While that was the buzzy headline version of the story, the truth—which we noted at the time in our write-up—was that McCartney wasn’t actually creating new Lennon vocals with some kind of A.I. algorithm. In reality, he was using the technology that Peter Jackson utilized to restore old Beatles rehearsal footage for his Get Back documentary to isolate and clean up existing Lennon vocals off of an unreleased demo recording.
Still, he said “A.I.,” and people (justifiably) don’t like the idea of some computer replacing anyone (whether it’s TV intro sequence animators or a beloved musical artist), and so the whole thing still seemed to leave Beatles fans a little uneasy. So, today, McCartney posted a clarification on Twitter, explaining that “nothing has been artificially or synthetically created,” adding, “It’s all real and we all play on it.” He noted that they “cleaned up some existing recordings” and that’s all, which is something that “has gone on for years.”

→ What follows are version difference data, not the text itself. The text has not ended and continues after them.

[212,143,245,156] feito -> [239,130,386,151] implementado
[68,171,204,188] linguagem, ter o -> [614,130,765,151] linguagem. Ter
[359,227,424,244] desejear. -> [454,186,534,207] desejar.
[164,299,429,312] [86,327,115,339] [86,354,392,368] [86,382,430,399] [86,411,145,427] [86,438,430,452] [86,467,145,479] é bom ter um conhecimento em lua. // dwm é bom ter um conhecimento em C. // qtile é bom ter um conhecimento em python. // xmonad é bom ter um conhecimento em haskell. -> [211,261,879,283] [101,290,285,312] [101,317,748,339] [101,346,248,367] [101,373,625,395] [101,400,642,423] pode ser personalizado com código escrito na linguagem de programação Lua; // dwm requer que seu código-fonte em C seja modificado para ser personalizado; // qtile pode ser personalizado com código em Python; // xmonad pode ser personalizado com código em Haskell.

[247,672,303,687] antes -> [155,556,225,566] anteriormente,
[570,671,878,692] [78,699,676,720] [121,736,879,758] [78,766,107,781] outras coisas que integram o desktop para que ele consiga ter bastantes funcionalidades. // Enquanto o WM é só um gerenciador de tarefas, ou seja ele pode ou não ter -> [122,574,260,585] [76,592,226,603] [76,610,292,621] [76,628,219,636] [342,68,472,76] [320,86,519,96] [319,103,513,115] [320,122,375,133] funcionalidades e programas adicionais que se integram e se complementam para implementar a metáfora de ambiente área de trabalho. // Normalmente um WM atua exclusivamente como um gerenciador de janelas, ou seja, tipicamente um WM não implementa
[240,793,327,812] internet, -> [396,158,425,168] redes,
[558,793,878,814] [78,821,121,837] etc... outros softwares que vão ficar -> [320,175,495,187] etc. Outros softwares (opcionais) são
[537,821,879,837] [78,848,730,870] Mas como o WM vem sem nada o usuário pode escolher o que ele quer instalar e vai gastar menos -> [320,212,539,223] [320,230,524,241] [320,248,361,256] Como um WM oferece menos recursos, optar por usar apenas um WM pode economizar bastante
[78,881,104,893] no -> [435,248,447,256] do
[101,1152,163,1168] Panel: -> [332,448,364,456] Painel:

The problem with all of this is simply that McCartney casually mentioned that they were telling an A.I. to separate Lennon’s voice from the guitar sounds or whatever, which is probably totally accurate, but what he should’ve just said was that “a computer” had done it. If you say “we made a new Beatles song using old recordings and a computer,” you sound like a cool-ass hacker splitting code in the Matrix. If you say “we made a new Beatles song using A.I.,” you sound like you’re personally tearing up the “Imagine” memorial in Central Park and putting in a Tesla charging station.